Человек 60-х годов, Дмитрий Иванович глубоко сочувствовал начавшемуся тогда движению за раскрепощение женщин. Он лично был знаком с первыми русскими женщинами-врачами — Н. Сусловой и М. Боковой, которая стала потом женой Сеченова, читал лекции по общей химии на Высших женских курсах в 1879–1880 годах и после смерти Бутлерова в 1886–1887 годах. Он лично знал С. Ковалевскую, Ю. Лермонтову, А. Волкову и многих других русских женщин-ученых, интересовался их работами, как мог поддерживал их.
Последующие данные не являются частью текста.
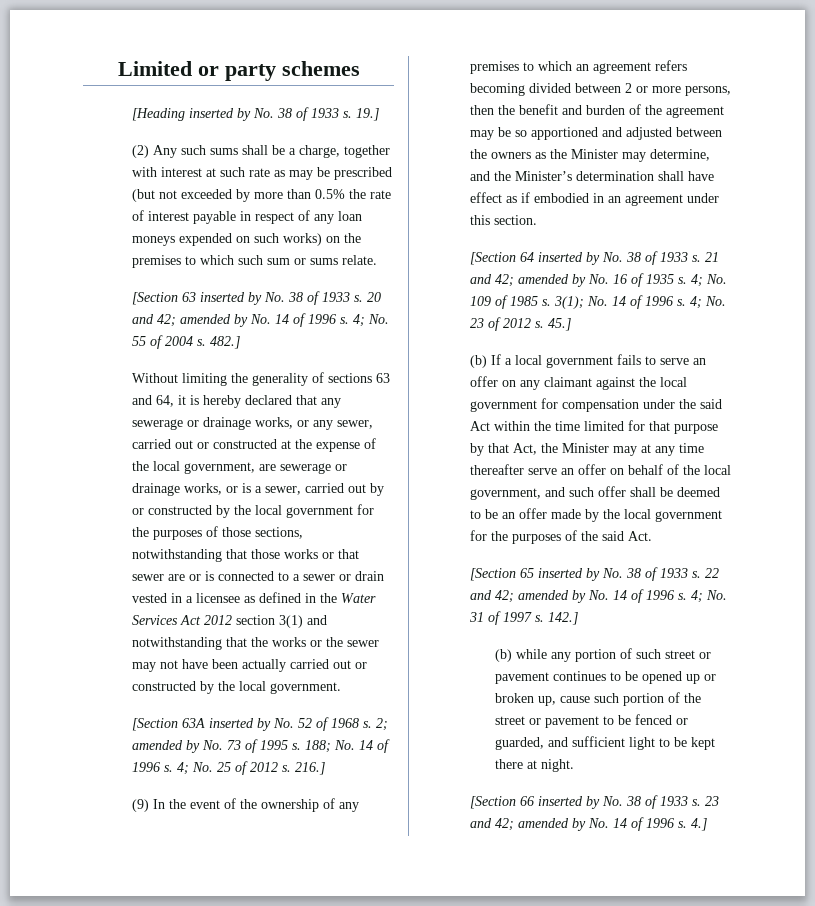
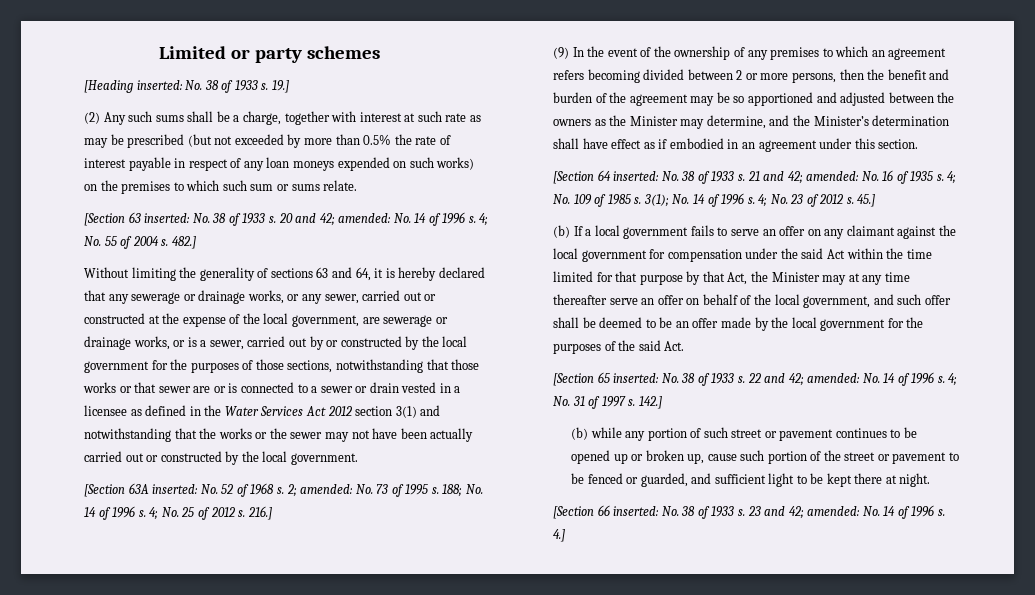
- [Heading inserted by No. 38 of 1933 s.
+ [Heading inserted: No. 38 of 1933 s.
- [Section 63 inserted by No. 38 of 1933 s.
+ [Section 63 inserted: No. 38 of 1933 s.
- 20 and 42; amended by No. 14 of 1996 s.
+ 20 and 42; amended: No. 14 of 1996 s.
- [Section 63A inserted by No. 52 of 1968 s.
+ [Section 63A inserted: No. 52 of 1968 s.
- 2; amended by No. 73 of 1995 s.
+ 2; amended: No. 73 of 1995 s.
- [Section 64 inserted by No. 38 of 1933 s.
+ [Section 64 inserted: No. 38 of 1933 s.
- 21 and 42; amended by No. 16 of 1935 s.
+ 21 and 42; amended: No. 16 of 1935 s.
- [Section 65 inserted by No. 38 of 1933 s.
+ [Section 65 inserted: No. 38 of 1933 s.
- 22 and 42; amended by No. 14 of 1996 s.
+ 22 and 42; amended: No. 14 of 1996 s.
- [Section 66 inserted by No. 38 of 1933 s.
+ [Section 66 inserted: No. 38 of 1933 s.
- 23 and 42; amended by No. 14 of 1996 s.
+ 23 and 42; amended: No. 14 of 1996 s.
И тем не менее он не мог не видеть, что дело женского равноправия далеко не столь ясно и просто.

«Женщина в настоящее время при научных занятиях делается не человеком, — говорил он, — не умеет распорядиться собой, не интересуется ничем остальным, посвящает все время занятиям. Например, вот химик Волкова была научный талант, а ничего не вышло, превратилась в аскета, заболела психически… Лермонтова вот тоже аскет, ничего большого не выйдет. Из Софьи Ковалевской тоже толку не будет в жизненном смысле, жизнь себе сгубила и мужу тоже».
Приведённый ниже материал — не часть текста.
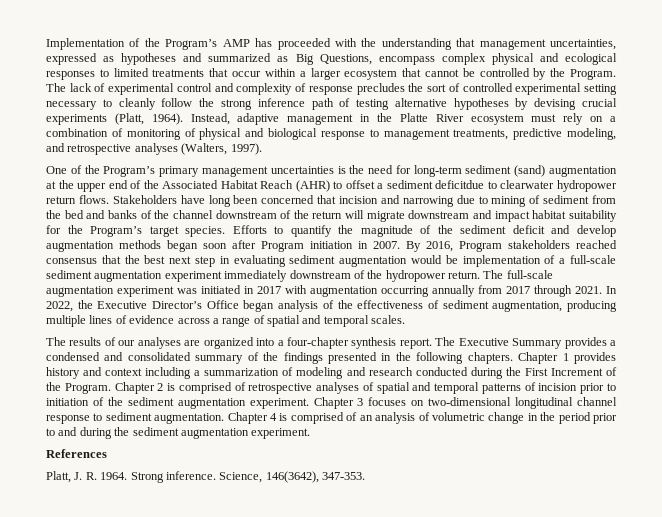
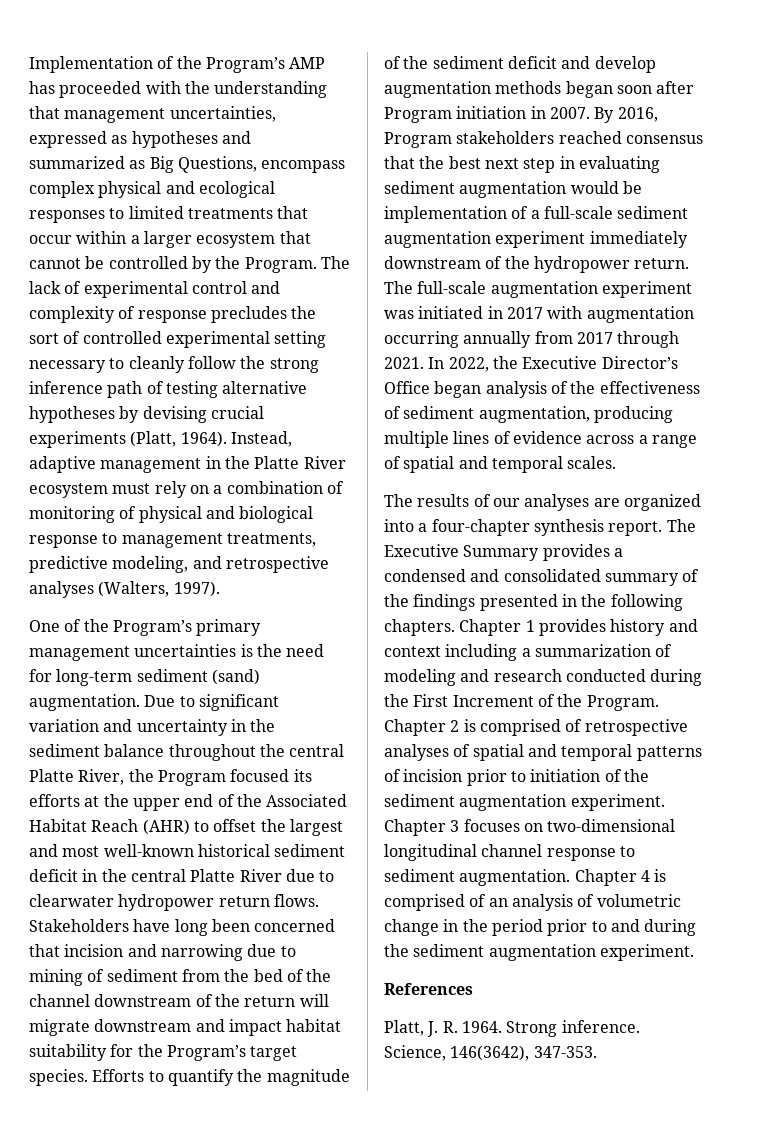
- One of the Program’s primary management uncertainties is the need for long-term sediment (sand) augmentation at the upper end of the Associated Habitat Reach (AHR) to offset a sediment deficitdue to clearwater hydropower return flows.
+ One of the Program’s primary management uncertainties is the need for long-term sediment (sand) augmentation. Due to significant variation and uncertainty in the sediment balance throughout the central Platte River, the Program focused its efforts at the upper end of the Associated Habitat Reach (AHR) to offset the largest and most well-known historical sediment deficit in the central Platte River due to clearwater hydropower return flows.
- Stakeholders have long been concerned that incision and narrowing due to mining of sediment from the bed and banks of the channel downstream of the return will migrate downstream and impact habitat suitability for the Program’s target species.
+ Stakeholders have long been concerned that incision and narrowing due to mining of sediment from the bed of the channel downstream of the return will migrate downstream and impact habitat suitability for the Program’s target species.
Женщины-барыни, женщины-дамы — прямая противоположность женщин-аскетов — были еще менее симпатичны Менделееву. «Они убеждены, — говорил он, — что все на свете должно делаться только для них, для их радости, счастья, спокойствия… Они думают, что все мужчины не по них, что они имеют право выбирать мужей и ничего не делать самим. «Пусть, подлец, кормит, одевает, обувает»… Детей сдает нянькам и боннам, и ладно, а сама в гостиный двор, в театр».

Преодоление этих крайностей, считал Менделеев, выходит за рамки декларативно провозглашенного равноправия мужчин и женщин. «Если женщина займет со временем все места и права мужчин, то не будет гармонии, потому что по самой различности природы мужской и женской занятия их не могут быть одинаковы. Женщина должна заниматься искусством, как и исторически всегда занималась. Актеры и актрисы равны поэтому по силе таланта. Тут женщина не потеряет человеческого, потому что искусство общечеловечно, всем доступно, а наука узка, специальна; прежде же всего женщине надо развивать в себе общечеловеческое».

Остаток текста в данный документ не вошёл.